The large man in blue overalls is contracted to the UAE-based Atlas Agri, one of the biggest of 44 registered merchants and contractors in the southern African country.
Around 95 percent of Zimbabwe's more than 127,000 registered tobacco farmers are contracted smallholders, who account for 85 percent of all output, the tobacco board said.
Most are contracted to Chinese firms in a model that has pushed Zimbabwe's tobacco crop to new highs, despite concerns about debt and deforestation.
From 306,000 tonnes in 2024, production soared to 355,000 tonnes in 2025, the board said.
A harvest of over 360,000 tonnes is expected this year after a 15-percent increase in the planted area, an official told AFP.
It is a dramatic turnaround for a sector that crashed to 48,000 tonnes in 2008 in the wake of a botched government land reform programme that led to the seizure of hundreds of commercial farms.
- Debt trap -
Under the contract model, buyers advance seeds, fertiliser and other inputs on credit and agree to buy the harvest at a set price.
Farmer Davis Tembo, 50, told AFP his contract with a Chinese firm brought mixed fortunes -- income to buy a bigger plot but a grinding dependence on his contractor.
He grew tobacco independently for four years but signed on in 2015 because he lacked the funds to plant a new crop.
While his contractor ensures that inputs arrive on time, unpredictable weather means he cannot always produce an expected yield, leaving him in the red.
"Farmers are compelled to return to the field and stick with contract farming, hoping that they will at some point break even," Tembo told AFP.
Since most smallholders do not hold titles to their land, they cannot access bank finance, which also carries interest rates at more than double the 15 percent offered by contractors, according to industry insiders.

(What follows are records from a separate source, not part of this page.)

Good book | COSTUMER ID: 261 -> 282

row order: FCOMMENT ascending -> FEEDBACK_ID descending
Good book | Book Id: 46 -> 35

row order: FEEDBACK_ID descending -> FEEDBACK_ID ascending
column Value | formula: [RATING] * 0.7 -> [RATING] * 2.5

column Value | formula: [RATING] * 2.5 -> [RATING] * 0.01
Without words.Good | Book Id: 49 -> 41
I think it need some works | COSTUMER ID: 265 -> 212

Despite the lures, profitability is elusive, said George Seremwe, president of the Zimbabwe Tobacco Growers Association.
"You have insurance charges, floor charges, and various other levies that make production unsustainable," he told AFP, repeating allegations that contractors collude to keep prices low and "shortchange" producers.
"Farmers are rendered mere labourers of the contracting companies and a number of them become trapped in debt," he said.
- Shifting to Africa -
As in Zimbabwe's lucrative mining sector, Chinese companies dominate tobacco production, drawing criticism of a near-monopoly that contributes to price stagnation.

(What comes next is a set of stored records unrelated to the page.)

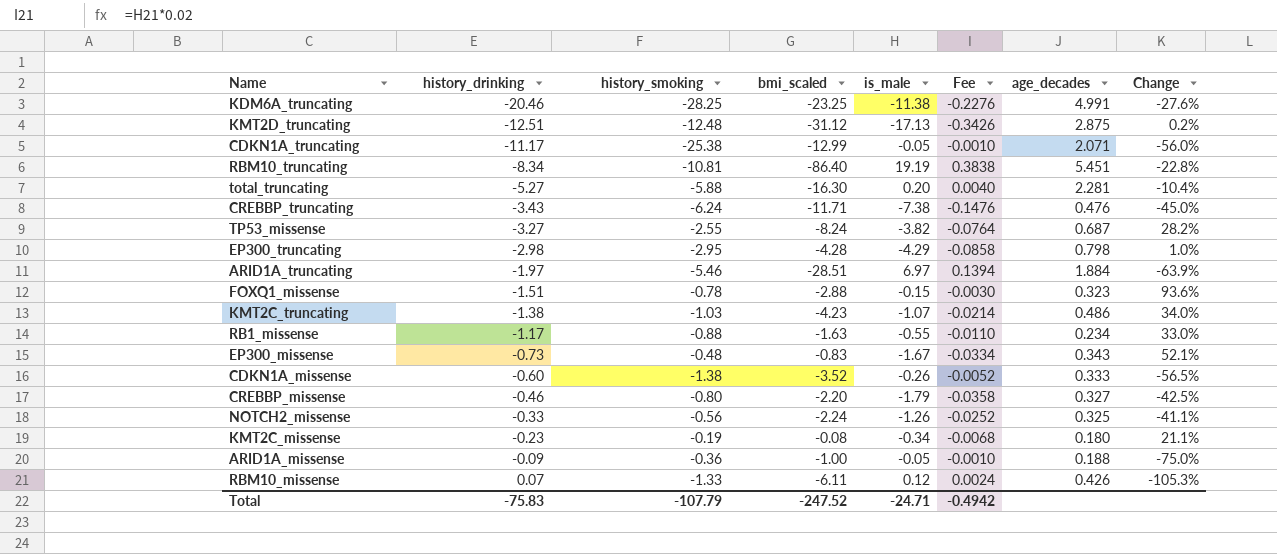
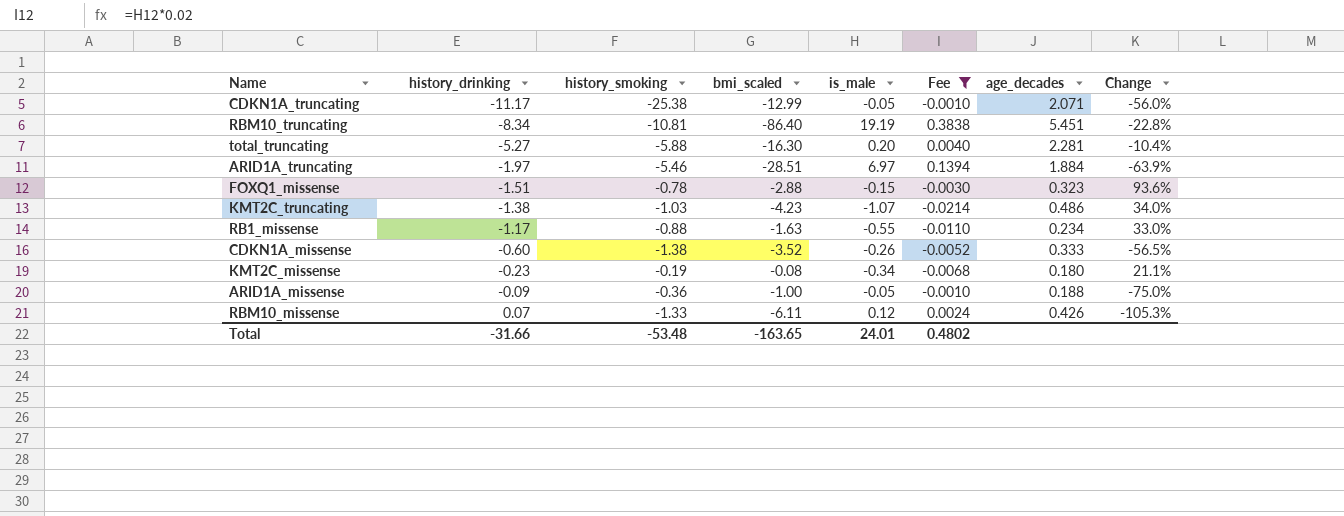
filter: none -> Fee >= -0.0214
Total | history_drinking: -75.83 -> -31.66
Total | history_smoking: -107.79 -> -53.48
Total | bmi_scaled: -247.52 -> -163.65
Total | is_male: -24.71 -> 24.01
Total | Fee: -0.4942 -> 0.4802

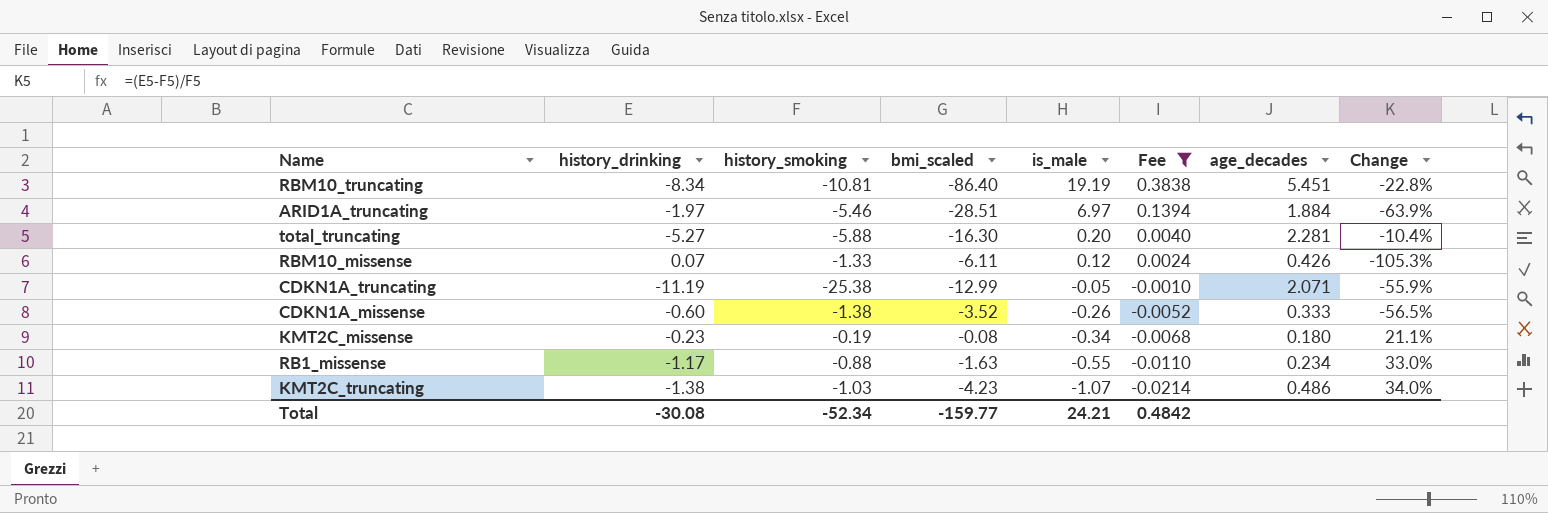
row order: history_drinking ascending -> is_male descending
row FOXQ1_missense: -1.51 | -0.78 | -2.88 | -0.15 | -0.0030 | 0.323 | 93.6% -> none
row ARID1A_missense: -0.09 | -0.36 | -1.00 | -0.05 | -0.0010 | 0.188 | -75.0% -> none
CDKN1A_truncating | history_drinking: -11.17 -> -11.19
CDKN1A_truncating | Change: -56.0% -> -55.9%
Total | history_drinking: -31.66 -> -30.08
Total | history_smoking: -53.48 -> -52.34
Total | bmi_scaled: -163.65 -> -159.77
Total | is_male: 24.01 -> 24.21
Total | Fee: 0.4802 -> 0.4842

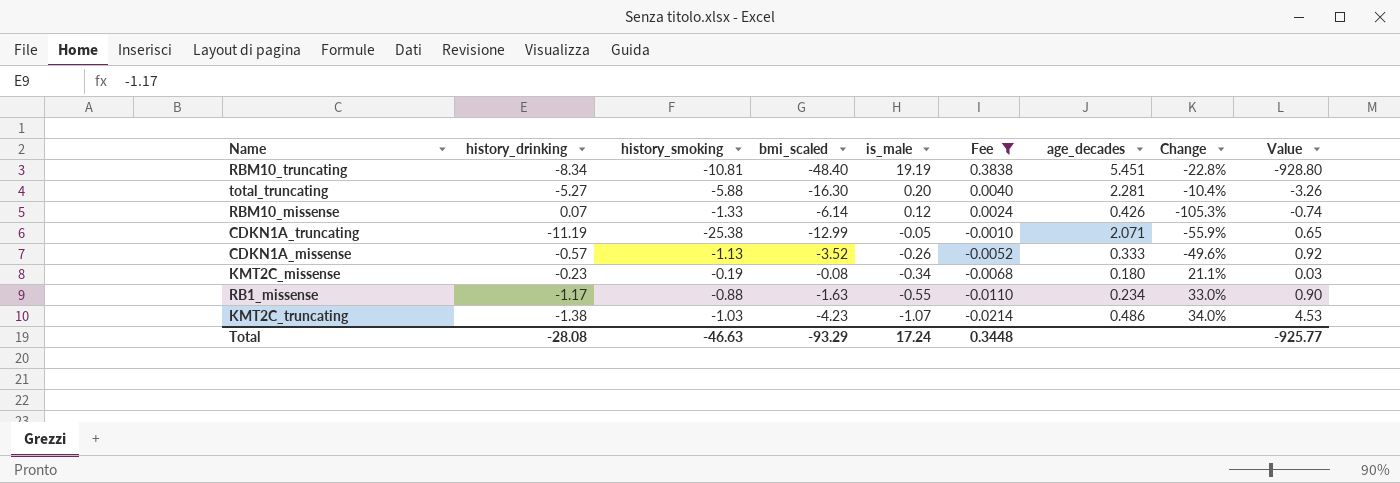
column Value | formula: none -> [bmi_scaled] * [is_male]
row ARID1A_truncating: -1.97 | -5.46 | -28.51 | 6.97 | 0.1394 | 1.884 | -63.9% -> none
RBM10_truncating | bmi_scaled: -86.40 -> -48.40
RBM10_missense | bmi_scaled: -6.11 -> -6.14
CDKN1A_missense | history_drinking: -0.60 -> -0.57
CDKN1A_missense | history_smoking: -1.38 -> -1.13
CDKN1A_missense | Change: -56.5% -> -49.6%
Total | history_drinking: -30.08 -> -28.08
Total | history_smoking: -52.34 -> -46.63
Total | bmi_scaled: -159.77 -> -93.29
Total | is_male: 24.21 -> 17.24
Total | Fee: 0.4842 -> 0.3448

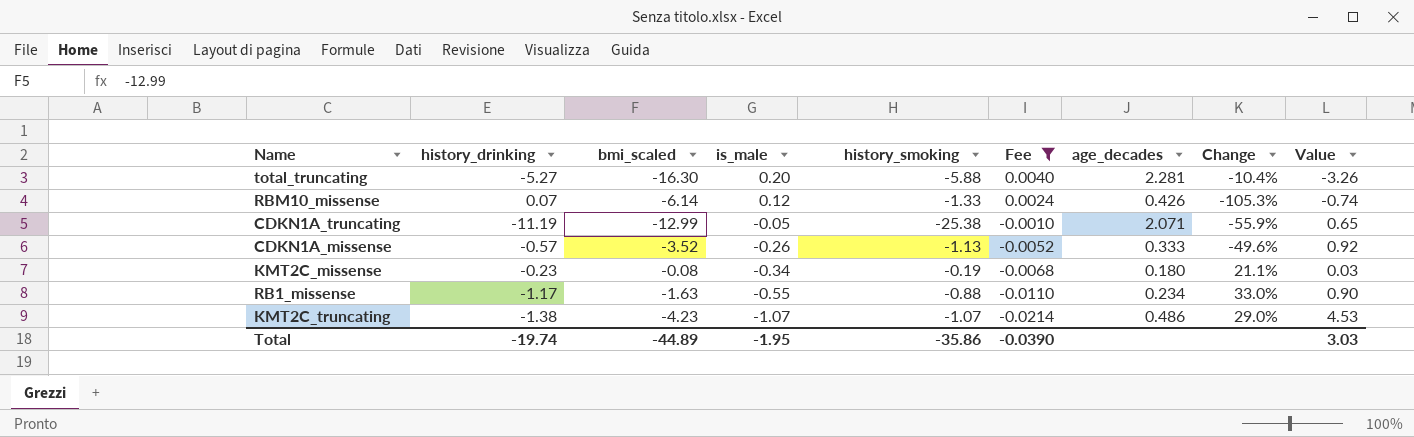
column history_smoking | position: 3 -> 5
row RBM10_truncating: -8.34 | -10.81 | -48.40 | 19.19 | 0.3838 | 5.451 | -22.8% | -928.80 -> none
KMT2C_truncating | history_smoking: -1.03 -> -1.07
KMT2C_truncating | Change: 34.0% -> 29.0%
Total | history_drinking: -28.08 -> -19.74
Total | bmi_scaled: -93.29 -> -44.89
Total | is_male: 17.24 -> -1.95
Total | history_smoking: -46.63 -> -35.86
Total | Fee: 0.3448 -> -0.0390
Total | Value: -925.77 -> 3.03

Chinese firms take 60 percent by value of the national output, which amounts to 30-40 percent of volume, the tobacco board's chief executive Emmanuel Matsvaire told AFP.

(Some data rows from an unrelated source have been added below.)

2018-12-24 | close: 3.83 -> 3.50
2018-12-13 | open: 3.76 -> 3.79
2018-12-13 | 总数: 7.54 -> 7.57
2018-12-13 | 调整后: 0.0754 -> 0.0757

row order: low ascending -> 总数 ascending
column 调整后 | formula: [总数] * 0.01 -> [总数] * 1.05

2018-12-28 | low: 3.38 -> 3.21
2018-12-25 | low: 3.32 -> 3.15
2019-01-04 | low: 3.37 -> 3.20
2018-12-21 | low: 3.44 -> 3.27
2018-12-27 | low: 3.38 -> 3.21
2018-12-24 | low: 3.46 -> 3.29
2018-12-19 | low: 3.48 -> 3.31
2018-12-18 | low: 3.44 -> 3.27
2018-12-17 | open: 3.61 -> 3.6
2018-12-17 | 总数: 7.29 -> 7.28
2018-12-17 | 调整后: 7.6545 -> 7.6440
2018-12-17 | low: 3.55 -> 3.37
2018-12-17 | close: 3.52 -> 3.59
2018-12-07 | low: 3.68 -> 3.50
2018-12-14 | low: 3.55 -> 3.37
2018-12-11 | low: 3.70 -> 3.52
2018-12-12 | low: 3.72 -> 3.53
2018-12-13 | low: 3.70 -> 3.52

They will purchase about 10,000 tonnes less this season, he said, acknowledging the need to "reduce the risk of overexposure to the Chinese market".
Zimbabwe also exports to around 60 other markets, Matsvaire said, confirming plans for US tobacco giant Philip Morris International to resume activities in the country after several decades.
Critics like the World Health Organization (WHO) say tobacco companies are shifting cultivation to Africa, taking arable land away from food production and contributing to deforestation.
From 2005 to 2020, the area under tobacco decreased globally by 15.8 percent but increased by 19.8 percent in Africa, said the WHO, which campaigns for tobacco-free farms.
Its figures for 2020 show Zimbabwe was Africa's top tobacco leaf grower, making up a third of the continent's production.
The country aims to increase output in the coming years and triple domestic value addition of tobacco, such as cigarette production, which currently stands at 11 percent, Finance Minister Mthuli Ncube said at the launch in March of the new marketing season.